IBD patients are also at an increased risk for both arterial and venous thromboembolism  and are among the leading causes of death in UC. The risk for thromboembolism appears to be multifactorial and may be related to mucosal inflammatory activity. However, the involvement of coronary arteries in UC is rare. Such complications usually occur during the acute phase of the disease . Reports of AMI in UC are scarce [6,7]. The causal relationship between UC and MI is not established. In almost all of the reported cases, MI occurred during relapse or exacerbation of UC. The pathogenesis might involve a surge of inflammatory mediators, raised levels of coagulation factors , antiphospholipid antibodies  observed during active disease. These mediators might favor a thrombotic milieau culminating in MI. MI causes heart related sudden death in UC. In a study, 2 out of 1407 operated UC patients died of myocardial infarction . However, with regard to the cardiovascular risk factors, IBD patients do not seem to be different from the general population, except for cholesterol levels. Studies in hospitalized or malnourished IBD patients showed significantly lower cholesterol levels . Some studies  have reported an increased risk of cardiac events in IBD patients. However, a recent retrospective cohort study found no difference in the incidence of acute coronary syndrome, after adjustment for known cardiac risk factors, compared to general population . A more recent population-based study that examined a combined end point of ischemic heart disease and reported a slightly increased risk in patients with UC and CD . However, the study did not adjust for known cardiac risk factors. As emphasized earlier, cardiovascular complications may also occur during treatment with high dose steroids  or other immunosuppressants.

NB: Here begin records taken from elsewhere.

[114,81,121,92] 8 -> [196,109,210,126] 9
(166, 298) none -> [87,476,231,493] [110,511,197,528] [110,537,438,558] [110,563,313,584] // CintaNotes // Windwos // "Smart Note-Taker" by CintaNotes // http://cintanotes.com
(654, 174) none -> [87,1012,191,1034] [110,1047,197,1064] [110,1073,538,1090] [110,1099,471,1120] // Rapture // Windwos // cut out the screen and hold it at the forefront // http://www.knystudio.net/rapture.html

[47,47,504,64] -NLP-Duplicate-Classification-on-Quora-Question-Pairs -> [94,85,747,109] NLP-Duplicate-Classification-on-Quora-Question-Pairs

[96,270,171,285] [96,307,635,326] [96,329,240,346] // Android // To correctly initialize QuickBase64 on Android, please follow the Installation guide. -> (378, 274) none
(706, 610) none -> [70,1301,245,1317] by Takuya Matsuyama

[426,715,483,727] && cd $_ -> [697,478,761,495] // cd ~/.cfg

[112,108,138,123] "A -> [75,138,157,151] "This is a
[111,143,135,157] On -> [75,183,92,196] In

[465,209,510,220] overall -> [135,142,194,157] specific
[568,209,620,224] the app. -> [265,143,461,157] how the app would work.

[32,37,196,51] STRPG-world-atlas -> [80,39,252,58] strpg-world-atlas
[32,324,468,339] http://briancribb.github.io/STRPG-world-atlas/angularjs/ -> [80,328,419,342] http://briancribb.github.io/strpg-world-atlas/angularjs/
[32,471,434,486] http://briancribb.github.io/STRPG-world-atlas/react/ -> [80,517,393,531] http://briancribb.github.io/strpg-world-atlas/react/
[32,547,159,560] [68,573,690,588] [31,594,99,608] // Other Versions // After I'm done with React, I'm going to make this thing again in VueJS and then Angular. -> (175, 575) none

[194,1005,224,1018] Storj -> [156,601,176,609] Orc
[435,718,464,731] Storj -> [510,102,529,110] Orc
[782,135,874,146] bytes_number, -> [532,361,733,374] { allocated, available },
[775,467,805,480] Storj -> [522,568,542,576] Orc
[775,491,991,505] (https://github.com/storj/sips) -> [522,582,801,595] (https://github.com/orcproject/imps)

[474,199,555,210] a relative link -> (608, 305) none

To our knowledge, this is the first reported case where the first episode of UC, before treatment initiation, is complicated by MI. Our patient exhibited an intense inflammatory burden, as evidenced by the increased inflammatory markers. Although it can be derived that coronary complications are more likely in patients with severe disease, lack of adequate data hinders a systematic analysis. A similar case of MI in UC complicated by cardiac arrest has been reported , where the patient developed MI following steroid treatment. In our patient, the mortality was more due to the bowel disease severity than the cardiac complication per se.
Patients diagnosed with UC should be actively monitored for cardiovascular complications, particularly at times of relapse or exacerbations. Cardiovascular complications might be present at the onset of the disease and might be reflective of the severity of the disease and warrant intensive management.